Identification of prognostic genes in colorectal cancer through transcription profiling of multi-stage carcinogenesis.

作者信息

An Ning, Zhao Chen, Yu Zhuang, Yang Xue

机构信息

Department of Oncology, Affiliated Hospital of Qingdao University, Qingdao, Shandong 266003, P.R. China.

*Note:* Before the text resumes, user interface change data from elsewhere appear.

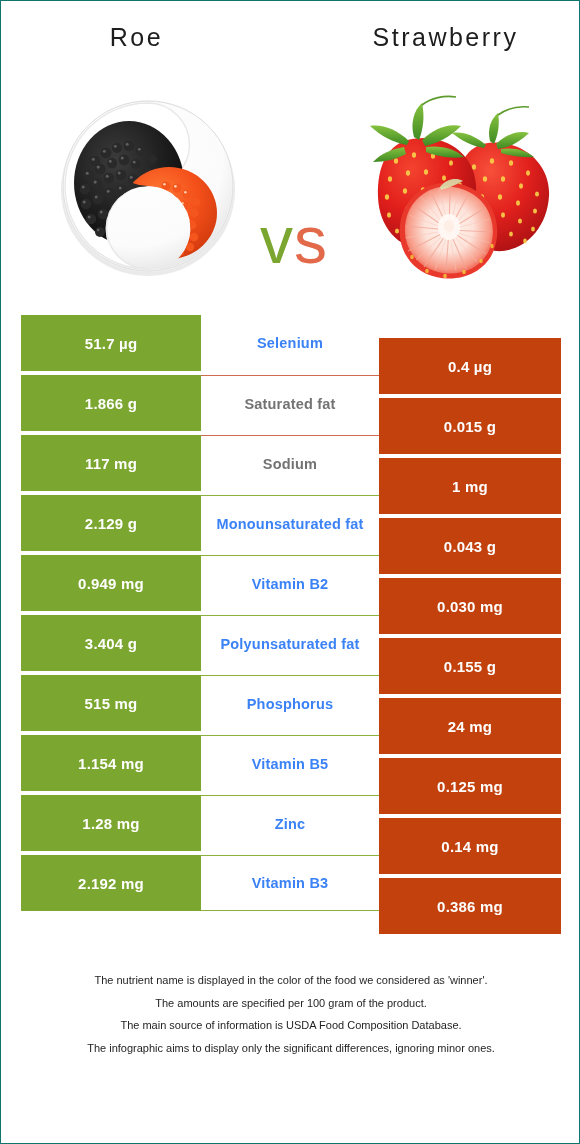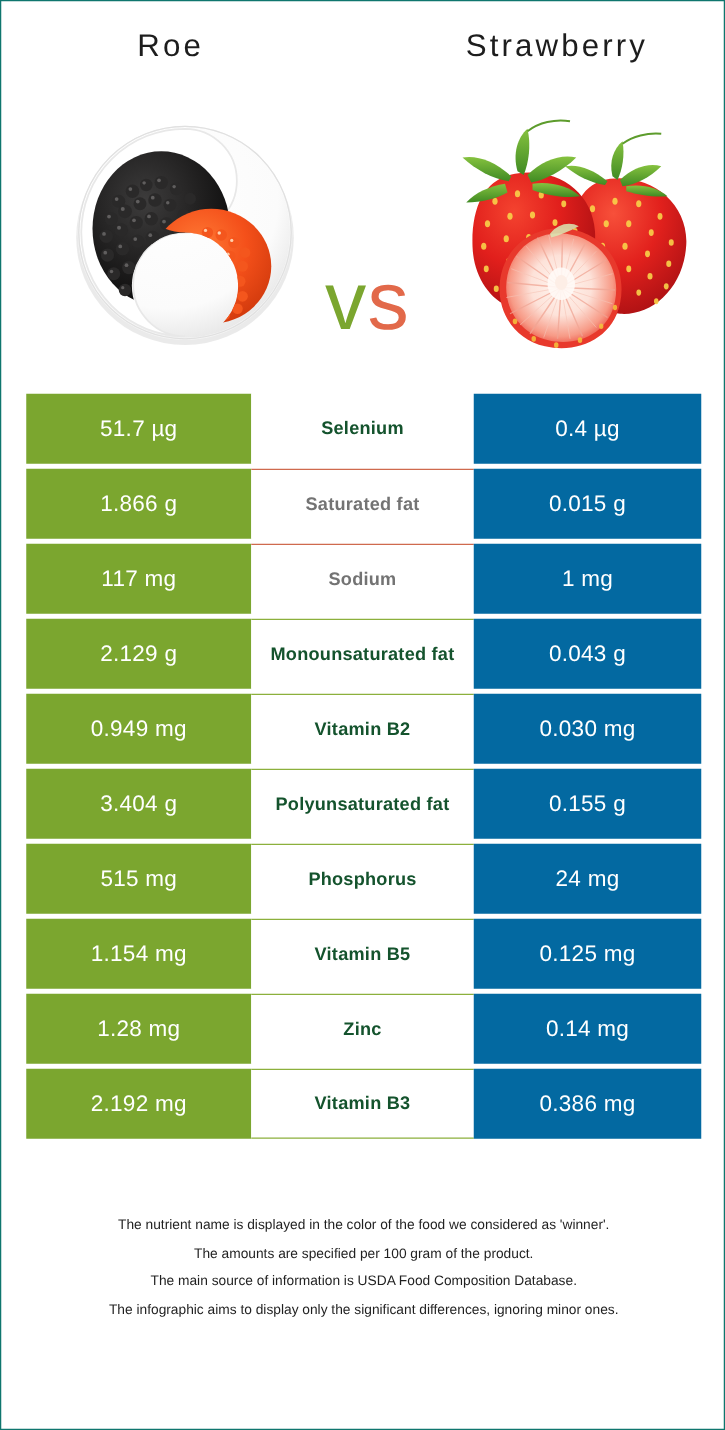--- a/index.html
+++ b/index.html
@@ -101,8 +101,8 @@
     align-items: center;
     justify-content: center;
     height: 56px;
-    font-size: 18px;
-    font-weight: 400;
+    font-size: 15px;
+    font-weight: 700;
     letter-spacing: 0.2px;
   }
   .cell-left {

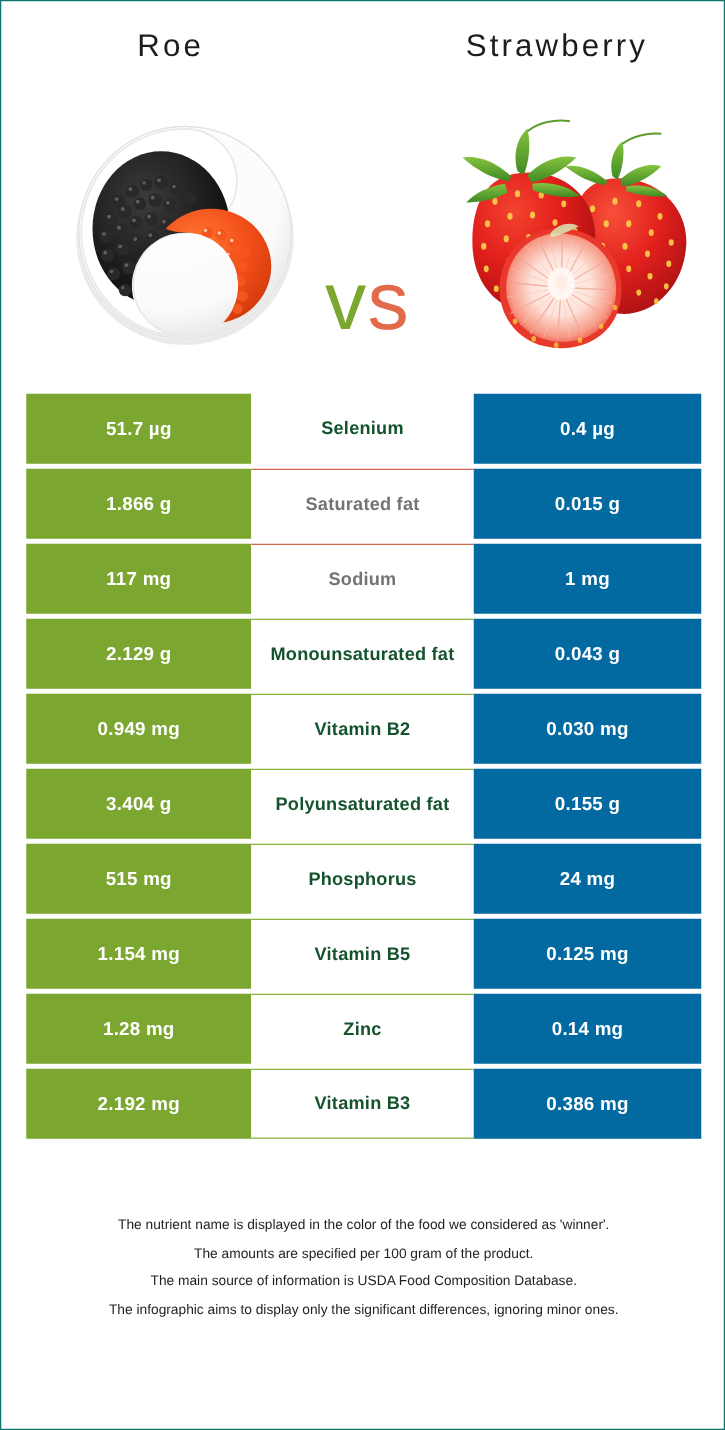--- a/index.html
+++ b/index.html
@@ -121,7 +121,7 @@
     font-weight: 700;
     font-size: 14.5px;
   }
-  .cell-mid.win-left  { color: #14532d; border-top: 1px solid #8CB03C; }
+  .cell-mid.win-left  { color: #3b82f6; border-top: 1px solid #8CB03C; }
   .cell-mid.win-right { color: #737373; border-top: 1px solid #CF6A4E; }
   .row:first-child .cell-mid { border-top: none; }
 

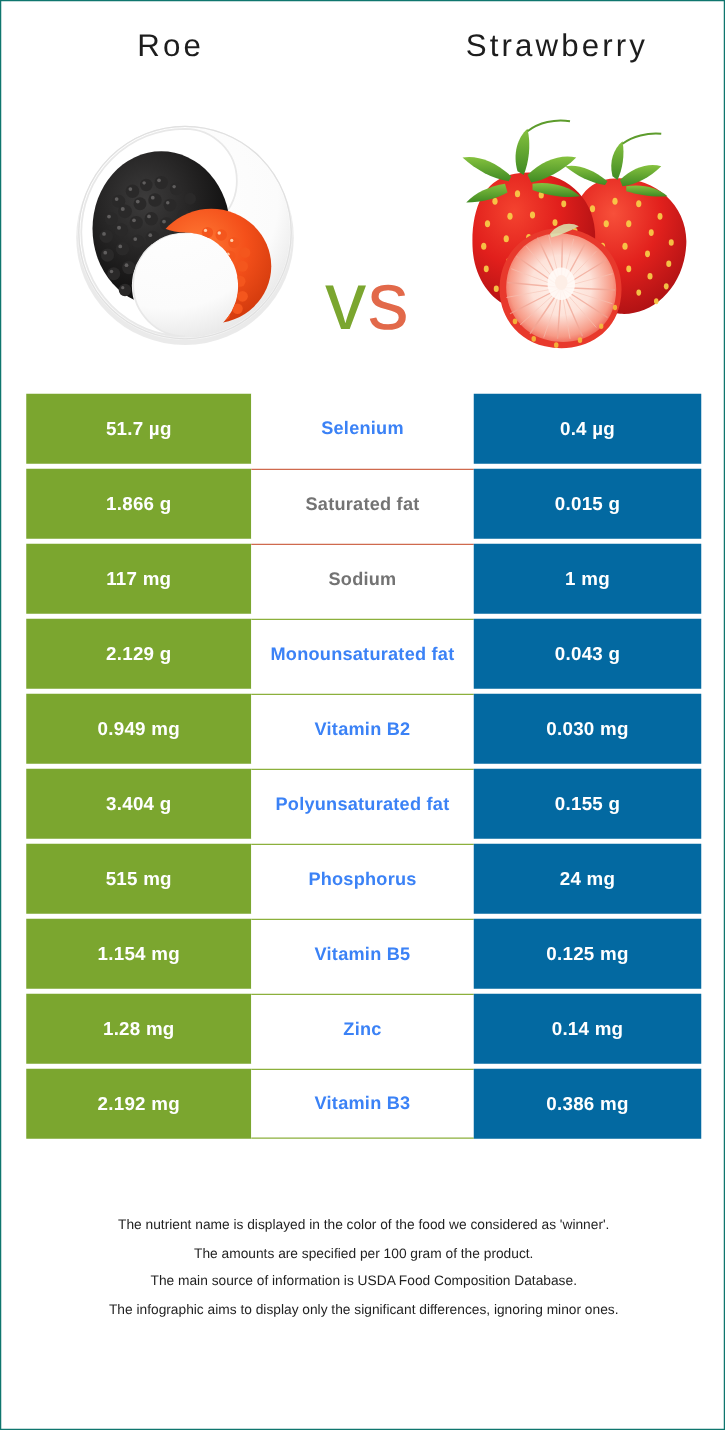--- a/index.html
+++ b/index.html
@@ -113,7 +113,8 @@
   .cell-right {
     width: 182px;
     color: #ffffff;
-    background: #0369a1;
+    background: #c2410c;
+    margin-top: 23px;
   }
   .cell-mid {
     width: 178px;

Department of Anatomy, School of Basic Medicine, Qingdao University, Qingdao, Shandong 266071, P.R. China.

出版信息

Oncol Lett. 2019 Jan;17(1):432-441. doi: 10.3892/ol.2018.9632. Epub 2018 Oct 29.

DOI:10.3892/ol.2018.9632
PMID:30655784
原文链接:https://pmc.ncbi.nlm.nih.gov/articles/PMC6313101/
Abstract

Colorectal cancer is a complex multistage process following the adenoma-carcinoma sequence. Additional research on the basis of molecular dysregulations, particularly in the precancerous stage, may provide insight into the realization of potential biomarkers and therapeutic targets for the disease. In the present study, the expression profile of human multistage colorectal mucosa tissues, including healthy, adenoma and adenocarcinoma samples, was downloaded. Genes that were consistently differentially expressed in precancerous tissues and cancer samples were collected. Based on a merged biological network, the biggest connected component composed of these identified genes and their one-step neighbors were retrieved to conduct random walk with restart algorithm, in order to identify genes significantly affected during carcinogenesis. Therefore, 35 genes significantly affected by carcinogenic dysregulation were successfully identified. Survival and Cox analysis indicated that the expression of these genes was an independent prognostic factor confirmed by six cohorts. In summary, based on the transcription profile of multi-stage carcinogenesis and bioinformatics analysis, 35 genes significantly associated with patient survival were successfully identified, which may serve as promising therapeutic targets for the disease.

摘要

结直肠癌是一个遵循腺瘤-癌序列的复杂多阶段过程。基于分子失调的进一步研究,特别是在癌前阶段,可能为实现该疾病的潜在生物标志物和治疗靶点提供见解。在本研究中,下载了人类多阶段结直肠黏膜组织的表达谱,包括健康、腺瘤和腺癌样本。收集在癌前组织和癌症样本中持续差异表达的基因。基于合并的生物网络,检索由这些鉴定出的基因及其一步邻居组成的最大连通分量,以进行带重启的随机游走算法,从而识别在致癌过程中受到显著影响的基因。因此,成功鉴定出35个受致癌失调显著影响的基因。生存分析和Cox分析表明,这些基因的表达是六个队列证实的独立预后因素。总之,基于多阶段致癌的转录谱和生物信息学分析,成功鉴定出35个与患者生存显著相关的基因,它们可能成为该疾病有前景的治疗靶点。